**WORK INSTRUCTION**.
Below are some entries. Copy each line in them that holds "Inhoud".

Change detection data
^^^^^^^^^^^^^^^^

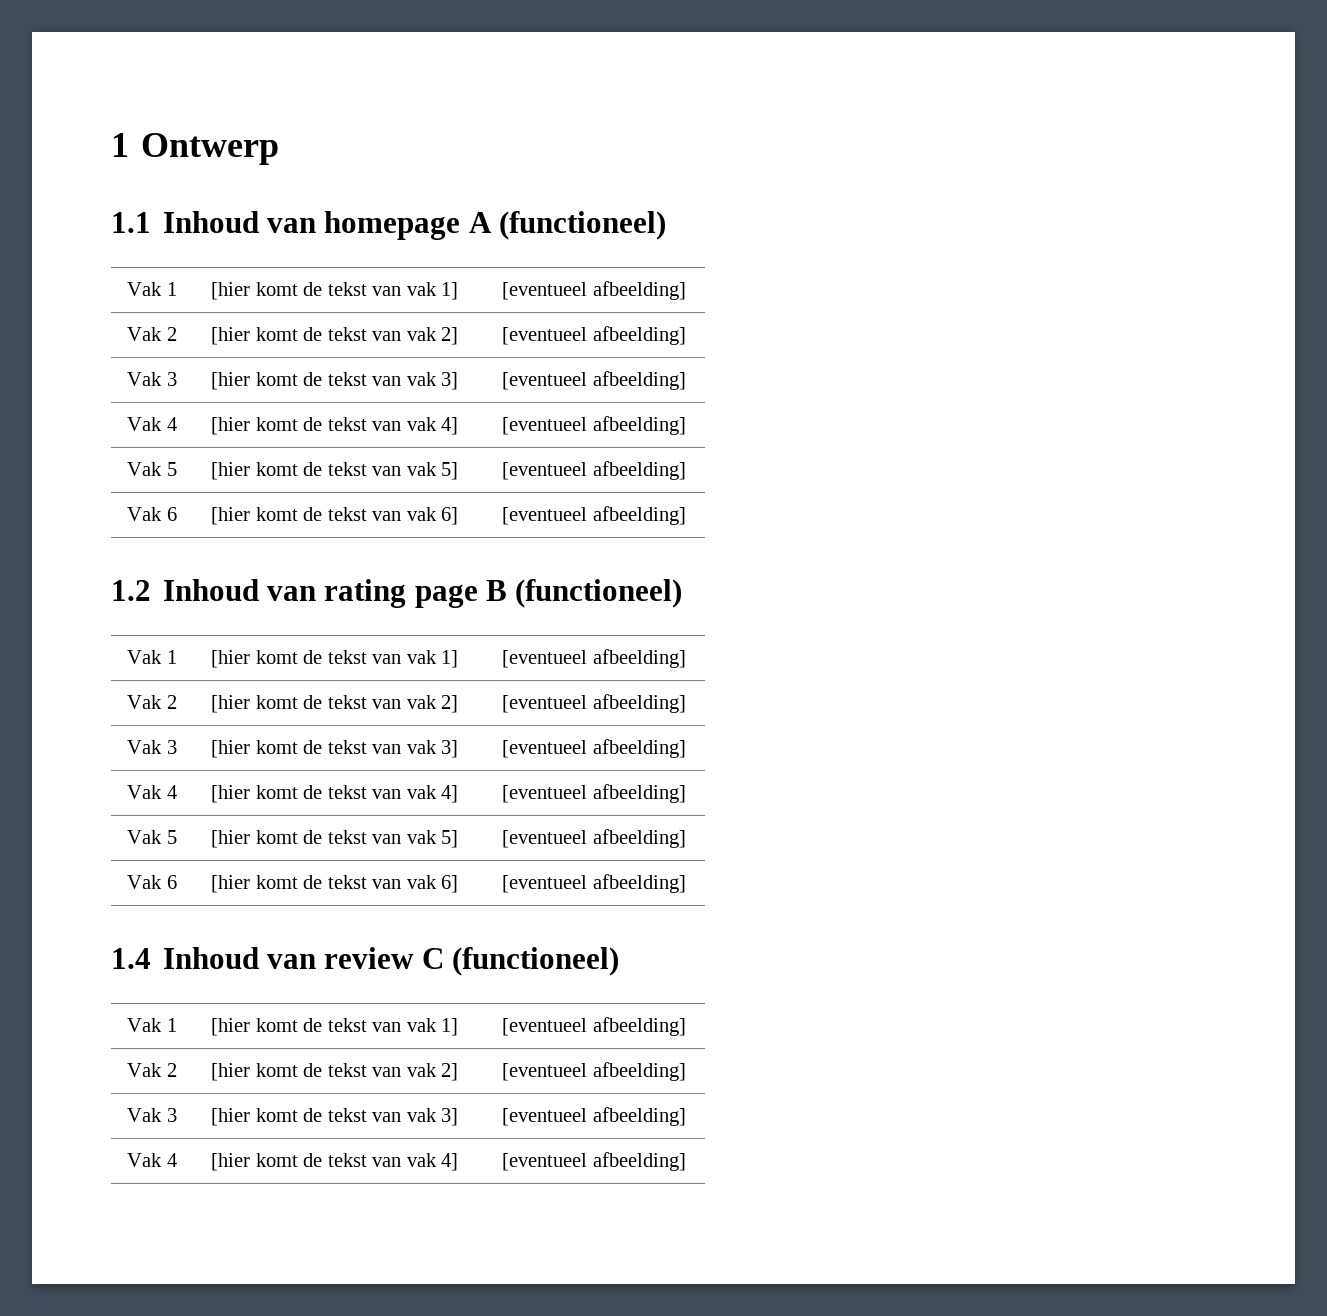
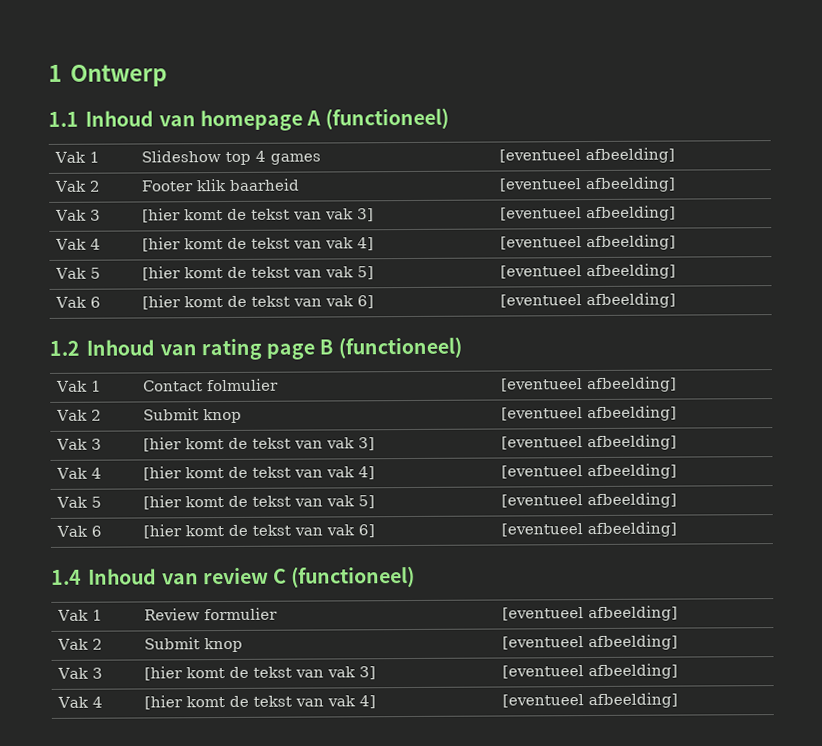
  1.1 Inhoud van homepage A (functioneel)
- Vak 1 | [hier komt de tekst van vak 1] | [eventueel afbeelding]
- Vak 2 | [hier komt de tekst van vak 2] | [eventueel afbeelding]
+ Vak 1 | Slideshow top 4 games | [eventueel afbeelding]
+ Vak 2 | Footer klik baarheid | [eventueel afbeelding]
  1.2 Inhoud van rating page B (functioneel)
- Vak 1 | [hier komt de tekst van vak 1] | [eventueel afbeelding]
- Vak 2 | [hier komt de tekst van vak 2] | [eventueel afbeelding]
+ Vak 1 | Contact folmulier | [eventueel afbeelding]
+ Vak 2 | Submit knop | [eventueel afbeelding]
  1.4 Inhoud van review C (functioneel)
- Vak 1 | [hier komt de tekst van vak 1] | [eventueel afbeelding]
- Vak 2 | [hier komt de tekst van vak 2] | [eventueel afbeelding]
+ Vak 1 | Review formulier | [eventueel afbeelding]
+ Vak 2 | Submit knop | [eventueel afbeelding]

^^^^^^^^^^^^^^^^

**RESPONSE BOX**.
  1.1 Inhoud van homepage A (functioneel)
  1.2 Inhoud van rating page B (functioneel)
  1.4 Inhoud van review C (functioneel)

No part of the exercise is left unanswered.